Honey and Dried Fruit Cake Recipe- Honigkuchen mit Trockenobst

When I was a child, baskets or plates of dried fruit would show up in our house at the beginning of the holidays. They still do. This Honey and Dried Fruit Cake Honigkuchen mit Trockenobst makes a great way to use them up. This is not your average Kaffeeklatsch cake. The recipe feels very old fashioned, since you load it up with honey, rum, lots of spices, and dried dates and figs, and walnuts. Similar to an old fashioned (properly made) fruitcake or think of it as a third cousin to a Hutzelbrot. The crumb is moist from all the honey and dates, but it’s not stodgy!

You will definitely get the flavors of Fall and Winter. Cloves, ginger, cinnamon. Even better, like most dried fruit cakes, the cake tastes better the next day (and the day after that). And I can assure you from personal experience, it holds up well in your bag when you travel (my daughter points out that I must have been the only one on the plane with Purse Cake… I think everyone else was jealous).

honey dried fruit cake

Since this one is lighter than most fruit cakes, feel free to give it a rum glaze and serve it with cinnamon whipped cream. (A small slice does go a long way!)

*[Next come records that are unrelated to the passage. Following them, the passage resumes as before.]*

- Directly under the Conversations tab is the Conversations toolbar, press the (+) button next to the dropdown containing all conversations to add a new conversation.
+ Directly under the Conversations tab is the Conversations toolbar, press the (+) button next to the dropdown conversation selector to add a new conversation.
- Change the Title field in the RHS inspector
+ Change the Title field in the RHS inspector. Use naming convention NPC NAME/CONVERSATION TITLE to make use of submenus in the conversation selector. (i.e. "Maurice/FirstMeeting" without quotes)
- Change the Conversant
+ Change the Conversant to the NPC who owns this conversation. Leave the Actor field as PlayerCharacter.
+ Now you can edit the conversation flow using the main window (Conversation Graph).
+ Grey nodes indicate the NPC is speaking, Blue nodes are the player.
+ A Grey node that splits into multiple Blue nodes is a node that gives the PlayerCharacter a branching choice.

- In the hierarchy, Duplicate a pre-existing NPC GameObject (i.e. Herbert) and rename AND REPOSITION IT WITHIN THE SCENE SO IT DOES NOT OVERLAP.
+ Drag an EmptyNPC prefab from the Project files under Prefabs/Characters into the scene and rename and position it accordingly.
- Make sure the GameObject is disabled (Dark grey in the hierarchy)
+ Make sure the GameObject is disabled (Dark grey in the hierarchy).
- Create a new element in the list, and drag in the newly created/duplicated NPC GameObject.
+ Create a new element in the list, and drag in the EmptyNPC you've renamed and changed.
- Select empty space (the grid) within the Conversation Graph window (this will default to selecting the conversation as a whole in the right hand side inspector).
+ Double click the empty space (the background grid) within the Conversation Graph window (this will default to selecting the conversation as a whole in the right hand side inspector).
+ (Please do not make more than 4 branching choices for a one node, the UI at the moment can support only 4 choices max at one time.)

And, if you need a snack for later, slide an extra piece into your purse.

honey dried fruit cake

Honey and Dried Fruit Cake- Honigkuchen mit Trockenobst

If you rough chop your fruit, you get a lot of nice big pieces in your cake slice, along with the crunch of the fig seeds, and the chewiness of the dates. If you prefer, you can chop the fruit very small. The fruit gets spread out that way without “chunks”. Totally up to you, it’s good both ways.

I also like to add rum to my dried fruit to soak up some extra flavor and moisture. If you prefer, go ahead and use some apple juice instead.

As for the glaze, you can use Eierlikoer if you have it… an alternative it what I have here in the recipe, just a mixture of milk and rum. If you would rather go alcohol free, use plain milk, or add a touch of cinnamon.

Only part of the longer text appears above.